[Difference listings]
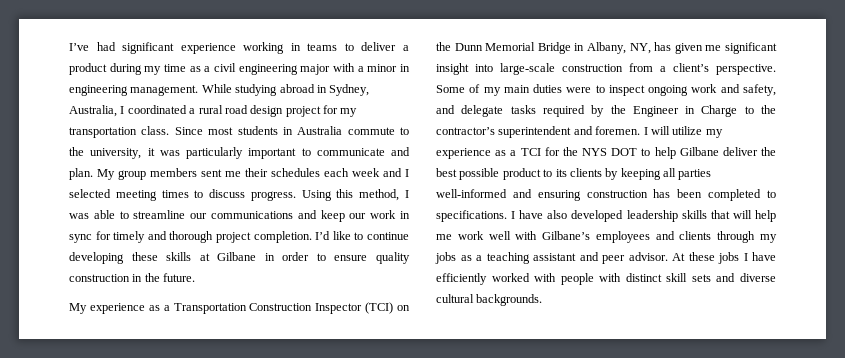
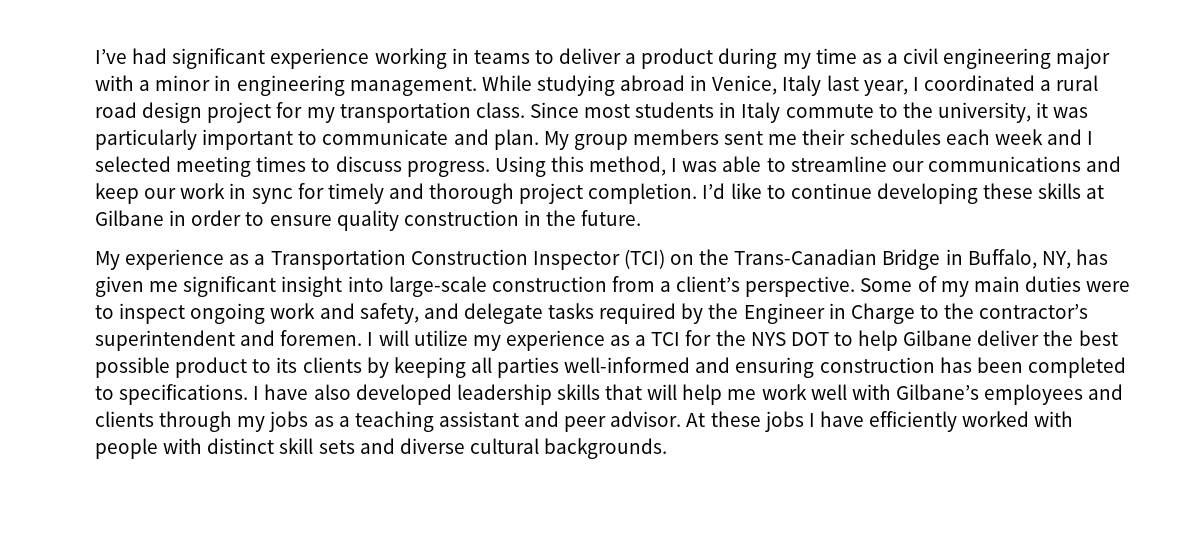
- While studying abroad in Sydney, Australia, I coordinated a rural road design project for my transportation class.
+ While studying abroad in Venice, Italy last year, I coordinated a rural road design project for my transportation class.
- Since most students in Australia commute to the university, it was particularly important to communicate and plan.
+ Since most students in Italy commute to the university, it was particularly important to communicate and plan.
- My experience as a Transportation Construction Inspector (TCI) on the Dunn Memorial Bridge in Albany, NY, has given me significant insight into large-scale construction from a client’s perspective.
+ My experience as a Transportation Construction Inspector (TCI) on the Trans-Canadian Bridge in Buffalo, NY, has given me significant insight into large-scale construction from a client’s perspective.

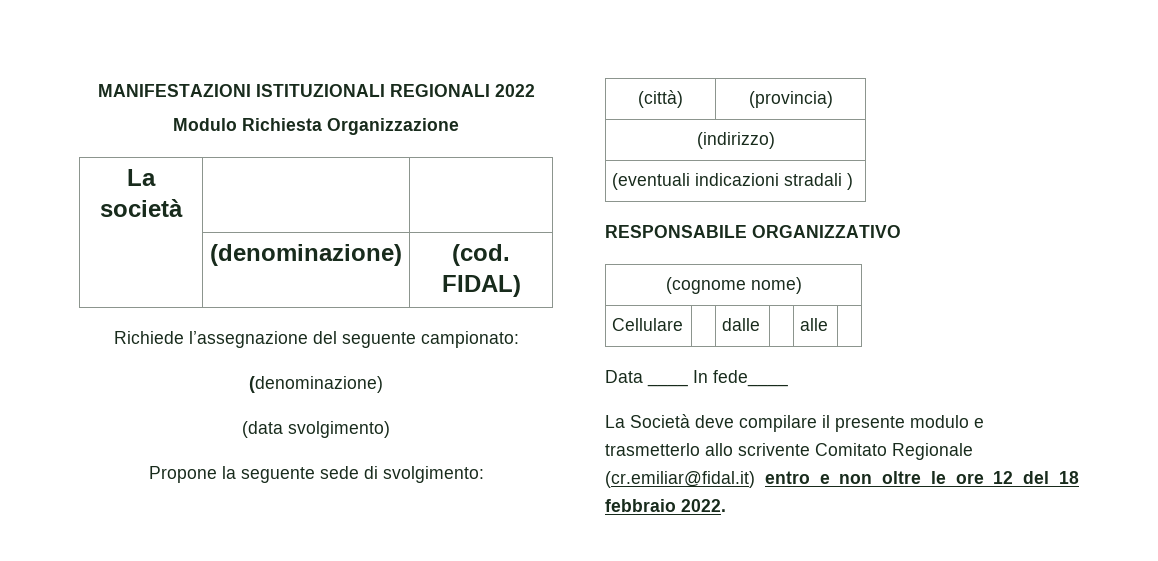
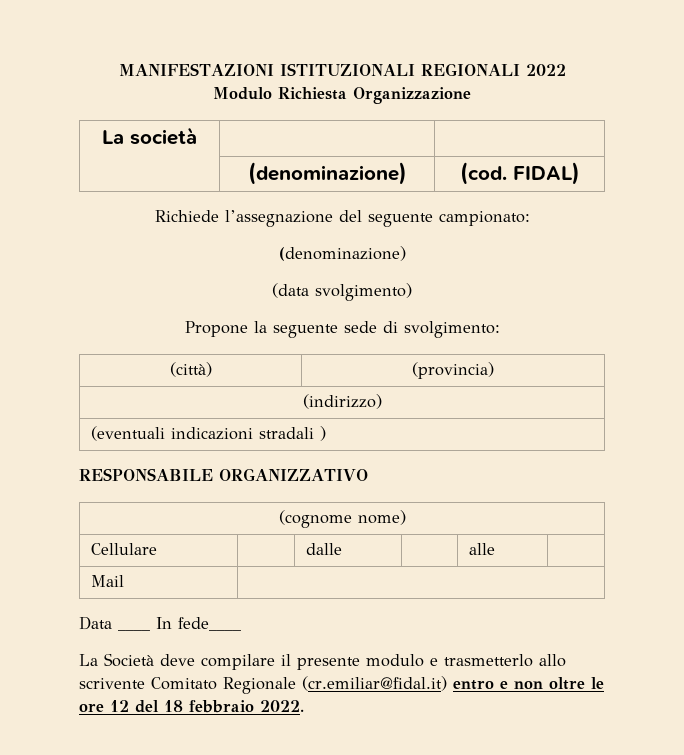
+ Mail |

- **Work instruction**:
Gather from the entries above all lines that include the string "While".

- **Expected answer**:
- While studying abroad in Sydney, Australia, I coordinated a rural road design project for my transportation class.
+ While studying abroad in Venice, Italy last year, I coordinated a rural road design project for my transportation class.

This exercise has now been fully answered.